I did the infomercial thing too. And I give the guided tours, but mine are usually for the Ingalls family. I have always loved the Little House books, and read them until the binding fell apart, and ever since i was a kid I would imagine that they somehow were transported here and now. I imagine all the awesome things I would show them (Pa loved the technology of his time; I think he would really dig cars and computers), but I worry about upsetting them with some of our modern things. So, I come up with ways to explain to Pa and Ma that Little Carrie can’t watch this show because it shows (gasp!) sex. Also, I explain that Mary is supposed to go blind, but I still haven’t decided if I help her avoid that. If I save her sight, Laura won’t write the books! But how can I let Mary go blind if I know I can save her!!
I occasionally play around with the question (and ask others too):
“If you were Marty McFly from Back to the Future and had three songs to play in front of a 1955 prom crowd, what three songs would you play? (Yes, assume that you and your backup band have the chops - it’s a movie/fantasy, after all!)”
That seems like a great thread starter to me.
You know, I could have sworn that I did do this thread… but I can’t find it.
If you (or anybody else) don’t beat me to it, I’ll start it in CS in the next day or so…
My problem is that when I’m done drying - and there’s only one way to do it - the towel has the little label on the end near the floor, so I have to turn it over before folding it in thirds, tucking the label in, and hanging it back up the way it’s supposed to go… What, hang it backwards? Or cut off the label? Or dry in some other order? I can’t do That! I’ve got a System!

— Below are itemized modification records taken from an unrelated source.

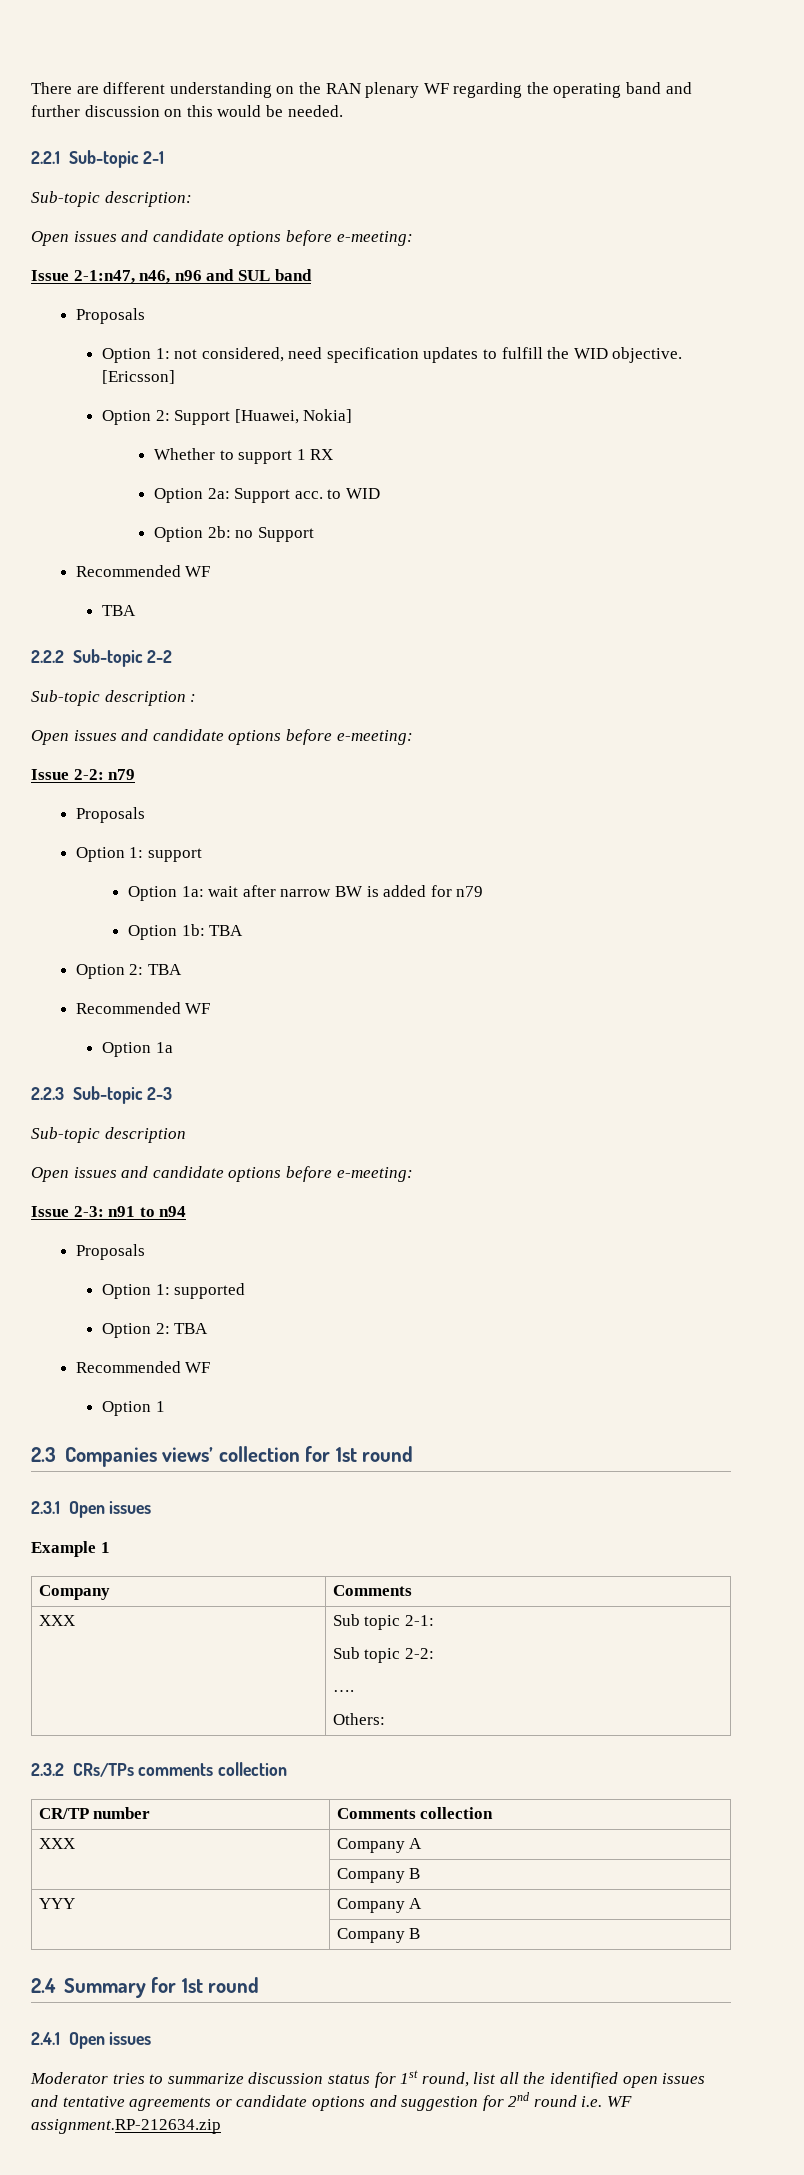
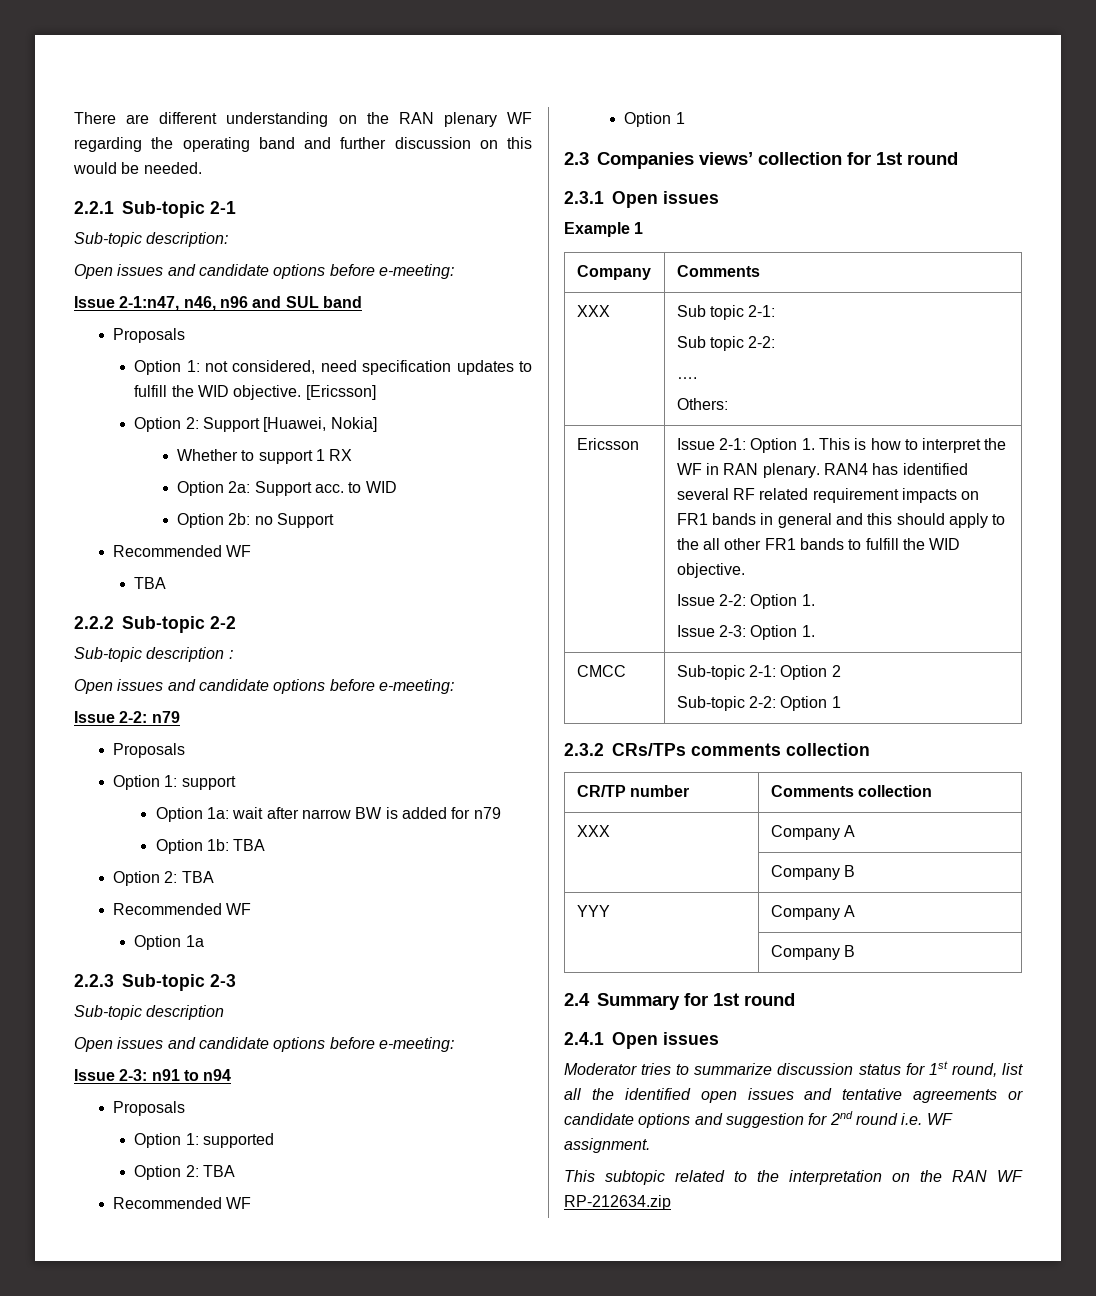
+ Ericsson | Issue 2-1: Option 1. This is how to interpret the WF in RAN plenary. RAN4 has identified several RF related requirement impacts on FR1 bands in general and this should apply to the all other FR1 bands to fulfill the WID objective.
+ Issue 2-2: Option 1.
+ Issue 2-3: Option 1.
+ CMCC | Sub-topic 2-1: Option 2
+ Sub-topic 2-2: Option 1
- Moderator tries to summarize discussion status for 1st round, list all the identified open issues and tentative agreements or candidate options and suggestion for 2nd round i.e. WF assignment.RP-212634.zip
+ Moderator tries to summarize discussion status for 1st round, list all the identified open issues and tentative agreements or candidate options and suggestion for 2nd round i.e. WF assignment.
+ This subtopic related to the interpretation on the RAN WF RP-212634.zip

With my head on the pillow - one ear covered, one open to the room - I hear jazz music, or people talking at a party, or easy listening music, or any of a number of other things that I try to discern.
I love to drive, so it’s difficult when I’m on a bus or I’m the passenger in the car. I’ll look at the scenery and immediately imagine myself running alongside at speed. Often with a cape. I can feel it. I’ll have to leap over the barricade as the road narrows. Leap back down if I’ve taken the ramp. Bound (or somersault) over cars. Etc. I’ve actually felt my heart rate increasing as I try to keep up the pace!
When I’m in a Really Good Mood, I’ll walk down the hall at work and feel a cape hanging from my shoulders and waving in the breeze as I walk. If it’s a boss’ emergency task and I feel confident about completing it quickly, I’ll hum the Mission Impossible Theme in my head - dum, dum - dum, [sup]di[/sup], dum, dum - [sub][sub]dum[/sub], di[/sub], dum dum…
I’ve put serious thought into what I would do if I won the lottery.
I’ve also planned out a PhD curriculum in folklore that I won’t ever use.
After watching “Green Card” (and having gone through the same thing), I used to wonder whether I could answer the questions the INS would pose to me, to confirm that my wife and I have a ‘real’ relationship (such as one about what brand of makeup she uses).
No. No I couldn’t.
Me too. My mother wrote her will when my father died giving me custody of my little two sisters. I was married and could have easily handled the task, but being without children yet when the will was first written, I had a lot of fantasies about whether or not people would believe they were my own children, etc. I thought about raising them for years. And when they turned 18, then graduated from college, etc., and were out on their own, I would get a feeling of vague disappointment … until “geez what am I thinking???” would kick in!
I had that one going on with my nieces. One just shipped off to college this year. The other one is only a few years behind. I’m disappointed and relieved.